(Entries shown begins)
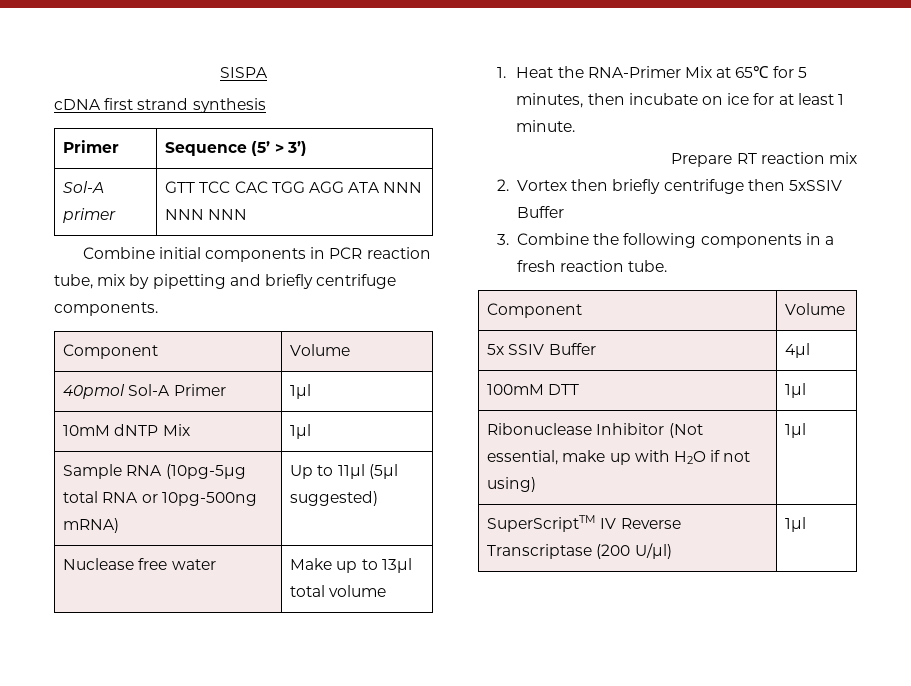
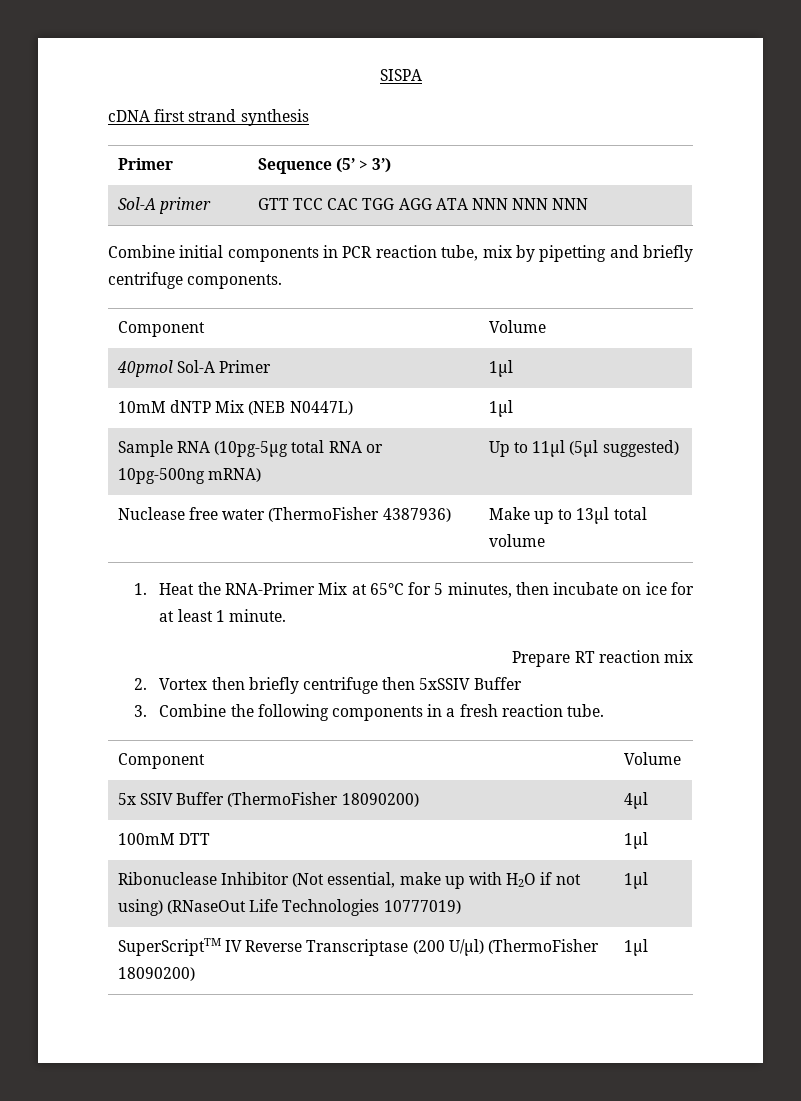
- 10mM dNTP Mix | 1μl
+ 10mM dNTP Mix (NEB N0447L) | 1μl
- Nuclease free water | Make up to 13μl total volume
+ Nuclease free water (ThermoFisher 4387936) | Make up to 13μl total volume
- 5x SSIV Buffer | 4μl
+ 5x SSIV Buffer (ThermoFisher 18090200) | 4μl
- Ribonuclease Inhibitor (Not essential, make up with H2O if not using) | 1μl
+ Ribonuclease Inhibitor (Not essential, make up with H2O if not using) (RNaseOut Life Technologies 10777019) | 1μl
- SuperScriptTM IV Reverse Transcriptase (200 U/μl) | 1μl
+ SuperScriptTM IV Reverse Transcriptase (200 U/μl) (ThermoFisher 18090200) | 1μl

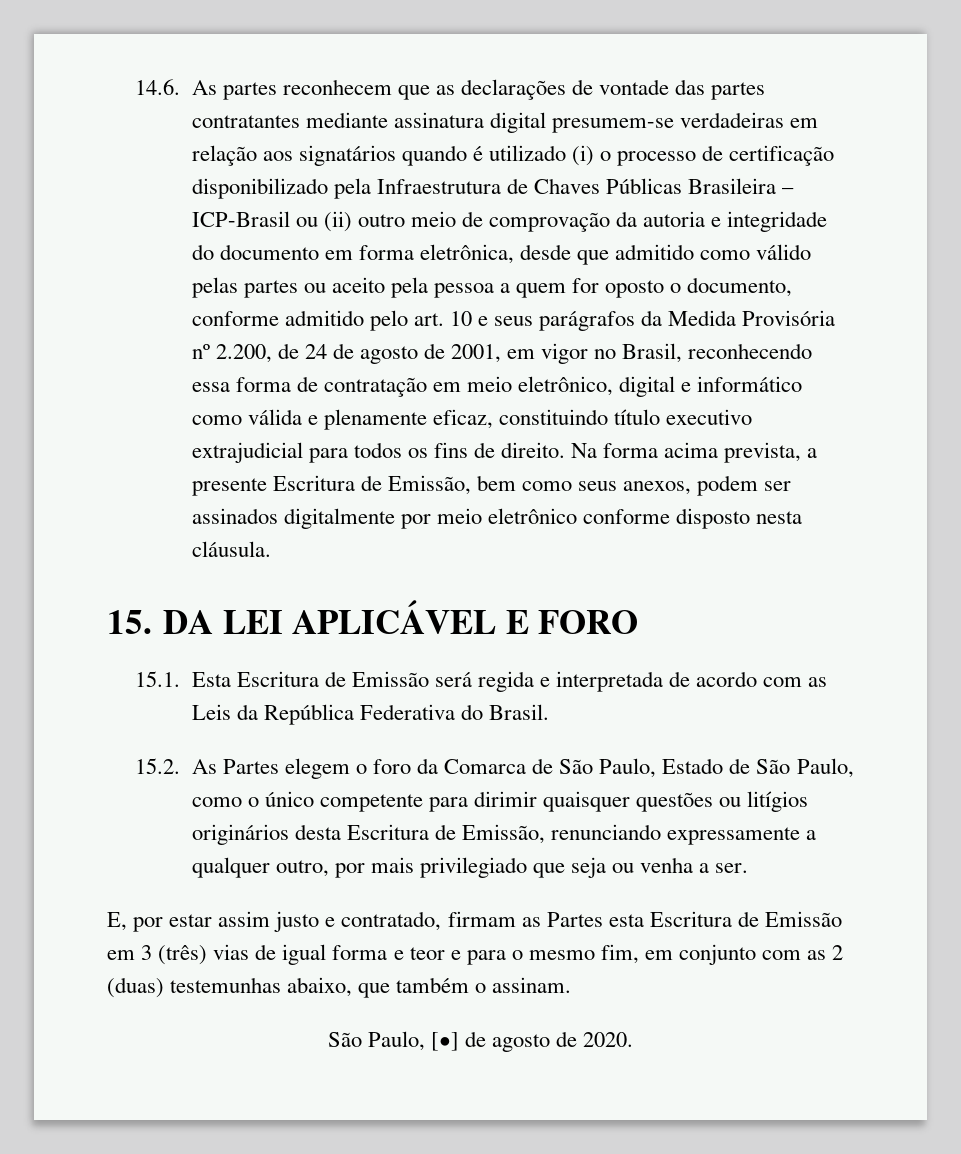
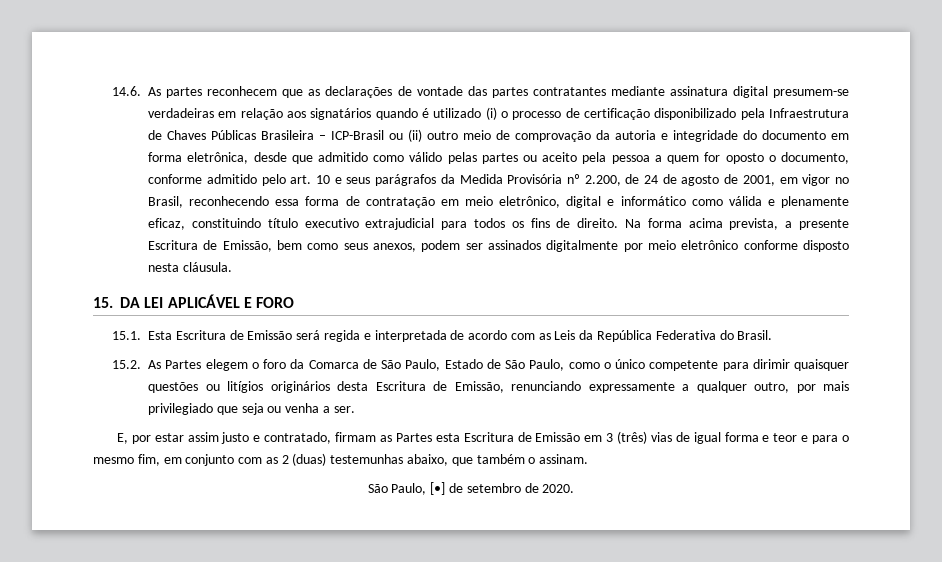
- São Paulo, [•] de agosto de 2020.
+ São Paulo, [•] de setembro de 2020.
(Entries shown ends)
- **What the exercise asks**: In the entries above, find the line containing "4387936) | Make up to 13μl total volume"; transcribe exactly that line and every line after it through the end, and only those, omitting pictures.

- **Exercise answer**:
+ Nuclease free water (ThermoFisher 4387936) | Make up to 13μl total volume
- 5x SSIV Buffer | 4μl
+ 5x SSIV Buffer (ThermoFisher 18090200) | 4μl
- Ribonuclease Inhibitor (Not essential, make up with H2O if not using) | 1μl
+ Ribonuclease Inhibitor (Not essential, make up with H2O if not using) (RNaseOut Life Technologies 10777019) | 1μl
- SuperScriptTM IV Reverse Transcriptase (200 U/μl) | 1μl
+ SuperScriptTM IV Reverse Transcriptase (200 U/μl) (ThermoFisher 18090200) | 1μl

- São Paulo, [•] de agosto de 2020.
+ São Paulo, [•] de setembro de 2020.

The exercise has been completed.